Each of us carves our personal history; trailblazing our existences in a sparkling shower of gold dust; each with different highlights burned into our memories. When we glance back, everything blurring into a montage for the movie of our lives, we emphasise different things from those who shared them. We remember events in a different way – be it the way she smiled across a crowded room which you took to be adoration and she intended to be scarcely disguised disdain; or the way the stars glinted in the cool evening air above the sea but the person you were with was already thinking about being home in bed.

The history that lingers may be written by the winners, but first it has to be written by individuals.

When I close my eyes at night there are bursting starlights under the lids.

A friend of mine tells the story that when she was a small girl she and her sister used to take pretend scissors and cut imaginary holes in the fabric of space before thrusting their arms through the holes and exploring, by feel, the world on the other side; always careful not to cut too large a hole, lest they slipped through.

I think I know what’s on the other side.


And I don’t think mystical scissors are what are required to access it. I think all it needs is a little touch. A gentle push with your fingertips and the air bubbles up, releasing the past laced with the fiction of interpretation.

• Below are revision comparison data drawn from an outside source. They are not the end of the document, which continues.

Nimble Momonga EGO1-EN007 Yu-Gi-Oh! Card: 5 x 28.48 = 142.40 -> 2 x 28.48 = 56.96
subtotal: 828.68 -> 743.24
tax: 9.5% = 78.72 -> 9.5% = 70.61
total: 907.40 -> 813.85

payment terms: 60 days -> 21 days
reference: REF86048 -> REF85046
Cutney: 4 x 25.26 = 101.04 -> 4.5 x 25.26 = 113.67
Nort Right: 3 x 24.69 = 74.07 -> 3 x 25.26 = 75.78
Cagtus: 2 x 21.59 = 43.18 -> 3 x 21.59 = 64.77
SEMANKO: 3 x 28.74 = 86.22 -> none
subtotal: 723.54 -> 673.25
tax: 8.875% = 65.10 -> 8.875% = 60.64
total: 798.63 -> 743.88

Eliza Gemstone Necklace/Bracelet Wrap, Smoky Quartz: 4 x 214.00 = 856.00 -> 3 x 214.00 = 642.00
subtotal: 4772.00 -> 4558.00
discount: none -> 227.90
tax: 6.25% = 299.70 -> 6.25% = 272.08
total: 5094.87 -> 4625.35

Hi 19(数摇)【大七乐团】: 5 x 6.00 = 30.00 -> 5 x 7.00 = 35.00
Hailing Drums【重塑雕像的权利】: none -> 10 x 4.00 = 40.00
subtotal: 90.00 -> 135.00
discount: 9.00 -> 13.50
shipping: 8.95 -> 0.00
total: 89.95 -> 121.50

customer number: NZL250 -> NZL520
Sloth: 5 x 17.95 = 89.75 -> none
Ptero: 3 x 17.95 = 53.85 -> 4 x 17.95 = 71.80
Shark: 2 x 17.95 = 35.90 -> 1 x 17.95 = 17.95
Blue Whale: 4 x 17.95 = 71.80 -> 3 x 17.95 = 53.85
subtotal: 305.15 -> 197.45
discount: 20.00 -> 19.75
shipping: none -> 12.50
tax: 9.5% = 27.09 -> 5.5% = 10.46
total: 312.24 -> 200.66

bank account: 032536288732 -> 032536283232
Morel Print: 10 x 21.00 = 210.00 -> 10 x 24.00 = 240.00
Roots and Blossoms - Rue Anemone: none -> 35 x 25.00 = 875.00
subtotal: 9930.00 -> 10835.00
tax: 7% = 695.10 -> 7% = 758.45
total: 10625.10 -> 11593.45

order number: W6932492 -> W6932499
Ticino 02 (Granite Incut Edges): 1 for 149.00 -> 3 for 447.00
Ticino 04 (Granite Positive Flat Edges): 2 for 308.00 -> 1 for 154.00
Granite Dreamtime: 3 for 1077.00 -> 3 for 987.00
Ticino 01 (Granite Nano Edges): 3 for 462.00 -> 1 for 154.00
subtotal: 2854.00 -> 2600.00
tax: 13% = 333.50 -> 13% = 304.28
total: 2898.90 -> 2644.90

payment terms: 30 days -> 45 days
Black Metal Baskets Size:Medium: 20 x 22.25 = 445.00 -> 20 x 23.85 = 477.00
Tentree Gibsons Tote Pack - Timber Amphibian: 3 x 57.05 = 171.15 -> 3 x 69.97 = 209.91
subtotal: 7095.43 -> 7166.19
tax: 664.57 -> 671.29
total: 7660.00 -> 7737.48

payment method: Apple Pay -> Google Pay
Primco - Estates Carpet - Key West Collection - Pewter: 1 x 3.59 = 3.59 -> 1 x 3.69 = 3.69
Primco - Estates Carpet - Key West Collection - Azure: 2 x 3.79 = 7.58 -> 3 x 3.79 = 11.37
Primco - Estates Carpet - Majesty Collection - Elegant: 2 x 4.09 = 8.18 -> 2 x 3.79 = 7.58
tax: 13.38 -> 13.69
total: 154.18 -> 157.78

‘Whilst I’m enjoying these discourses on the history of Britain,’ my friend chuckled, ‘what are you actually trying to say?’

Maybe that history is everywhere. That it isn’t in the past as such, it isn’t a physical place that we can’t visit because the aerospace is closed, that it isn’t something that can be packaged up and ignored or triumphed as we see fit, but that it’s omnipresent. Our own history and that of the country and our friends and families and even the people who we feel it is “our patriotic duty to kick in the nuts” are defined by the same things.

In order to truly understand where we are going and what we are doing we need appreciate the paths we’ve already travelled and we need to understand that those routes are covered by the confusion of imagination. With every retelling the tales become embellished. The words slip further away from the originals they were tracing over and then a new history comes into being; one defined by a fictional gloss.

Nothing changes. Everything changes. Everything has a starting point.

I don’t believe in Broken Britain. I don’t believe in the Nanny State. I don’t believe that there are swarms of illegal immigrants living in luxury on benefits. I don’t believe that political correctness has ever gone mad.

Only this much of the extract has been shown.